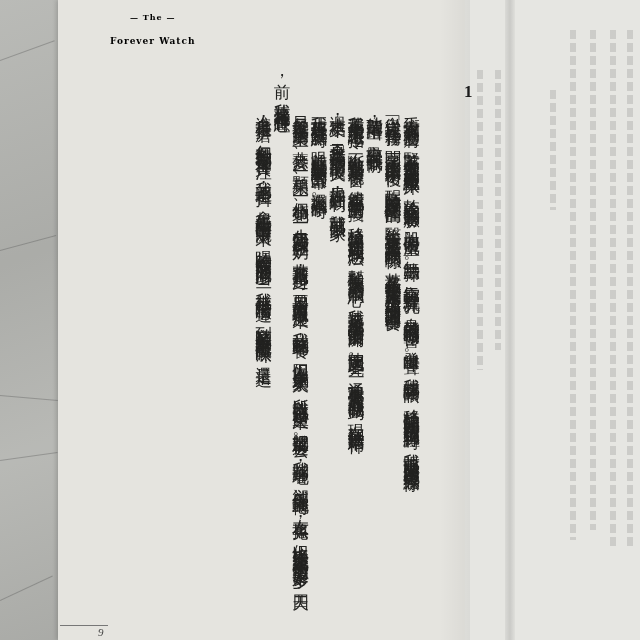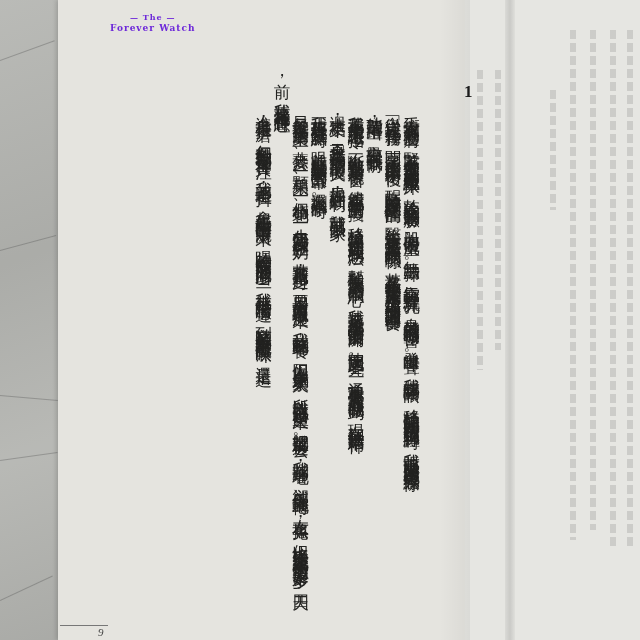--- a/index.html
+++ b/index.html
@@ -57,7 +57,7 @@
       position: absolute;
       left: 110px; top: 12px;
       text-align: center;
-      color: #6d28d9;
+      color: #000000;
     }
     .running-head .the {
       font-size: 8px;

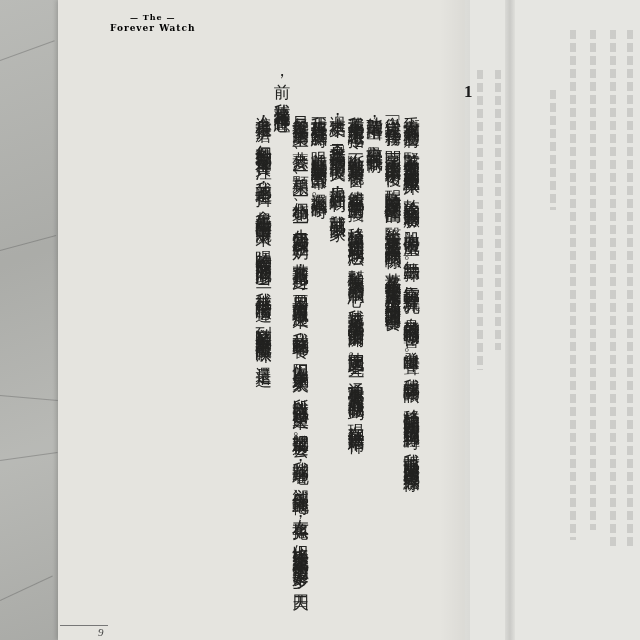--- a/index.html
+++ b/index.html
@@ -70,7 +70,7 @@
       letter-spacing: 1px;
       font-weight: bold;
       display: block;
-      margin-top: 1px;
+      margin-top: 14px;
     }
     .chapter-number {
       position: absolute;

- - - - -

> Work request
Your task is to give again, unchanged, the lines from the line that contains "text-align: center;" to the end of the records. Include both end lines but no pictures.

> Response
       text-align: center;
-      color: #6d28d9;
+      color: #000000;
     }
     .running-head .the {
       font-size: 8px;

--- a/index.html
+++ b/index.html
@@ -70,7 +70,7 @@
       letter-spacing: 1px;
       font-weight: bold;
       display: block;
-      margin-top: 1px;
+      margin-top: 14px;
     }
     .chapter-number {
       position: absolute;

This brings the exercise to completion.